It used to be if you just said the magic word "Abracadabra," you could get access to any and all sorts of wonderful things. It seemed the older we got, what was hidden on the other side of the door became less mystical but more complex in the journey of getting there.
As technology in business became an integral part of our daily workflow, securing information and controlling access turned out to be not only critical to success but legally required, as well.
For most of us, the complexity of the programming behind many of the security solutions is irrelevant as long as it works. I have downloaded a few different apps that capture and secure usernames and passwords for sites I visit frequently as well as banks and credit card or PayPal entry screens. They work to varying degrees and integrate somewhat seamlessly, but first you need to spend the time to load all the information into the apps, which in my case is no easy task.

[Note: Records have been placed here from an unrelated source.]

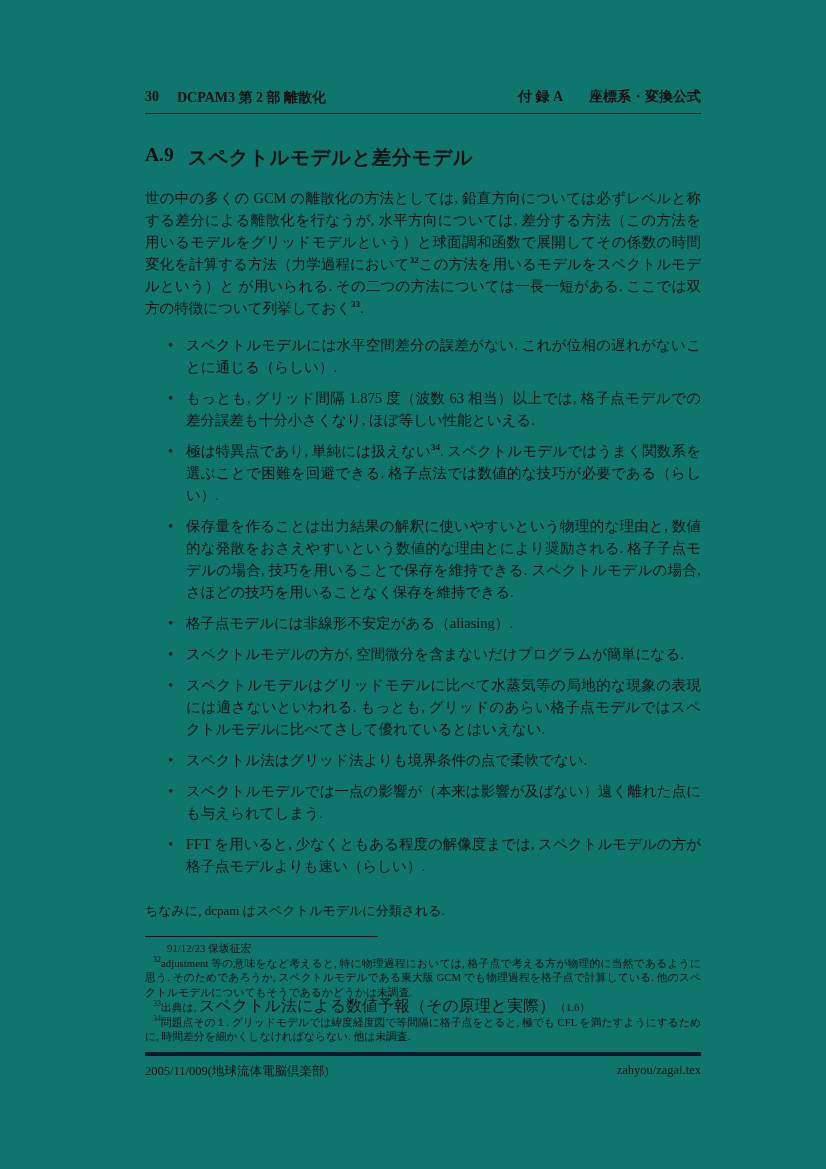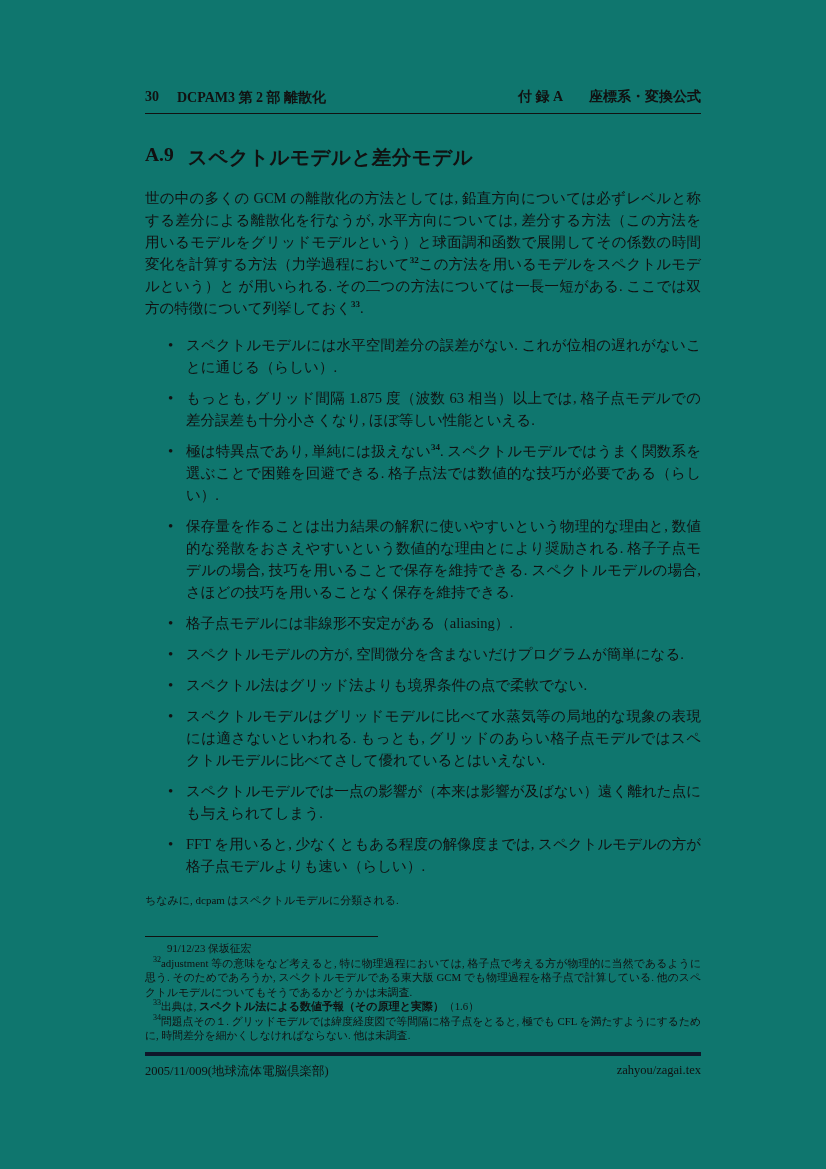"スペクトル法はグリッド法よりも境界条件の点で柔軟でない." li { order: before "スペクトルモデルはグリッドモデルに比べて水蒸気等の局地的な現象の表現には適さない" -> after "スペクトルモデルはグリッドモデルに比べて水蒸気等の局地的な現象の表現には適さない" }
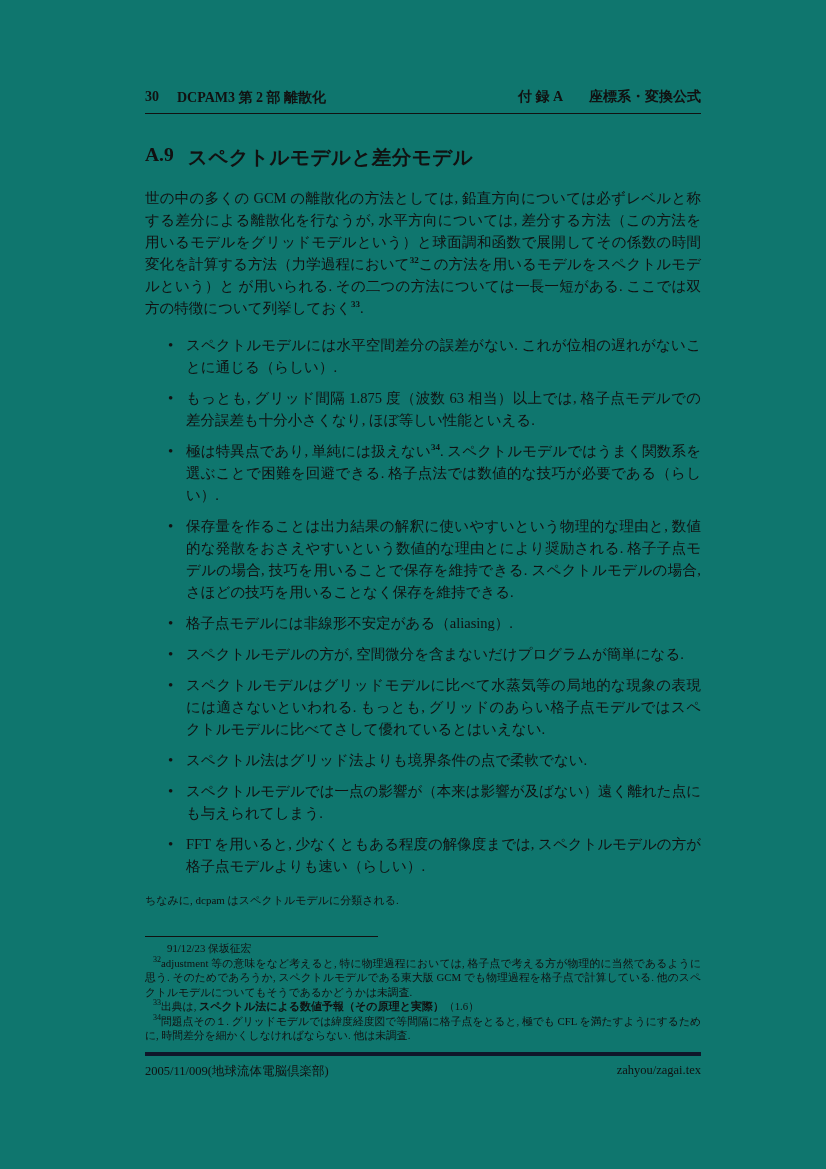"ちなみに, dcpam はスペクトルモデルに分類される." .closing-par { font-size: 11px -> 13px; margin-top: 12px -> 23px }
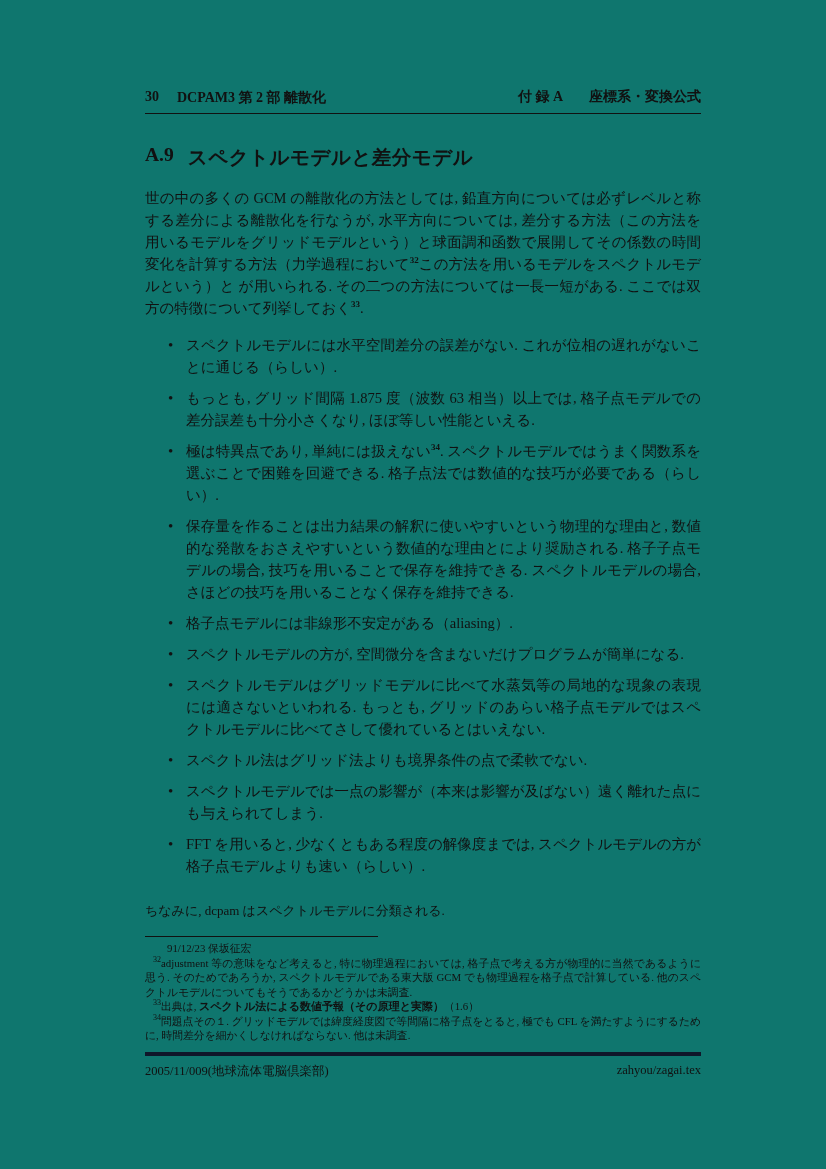"スペクトル法による数値予報（その原理と実際）" .fn-bold { font-size: 11px -> 16px; font-weight: bold -> normal }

The second issue is ensuring security into your workflow. Some apps integrate with your browser well enough so if you visit a new site that requires you to set up a username and password, it will either generate them for you or capture what you initially set them at then lock them into a "vault" so you won’t have to enter them again. These examples tend to be for personal use, although some have enterprise-level versions.
In a federated environment, there is one ID for each agent and it can work through the agency management system with different carriers. This approach works successfully in other industries and can do the same in insurance. As a result, the use or need for multiple passwords or IDs would be reduced.
This increased security exists by the mere fact that the individual user doesn’t know his or her own password so he can’t change it or inadvertently provide it to someone else, or store it on a Post-it.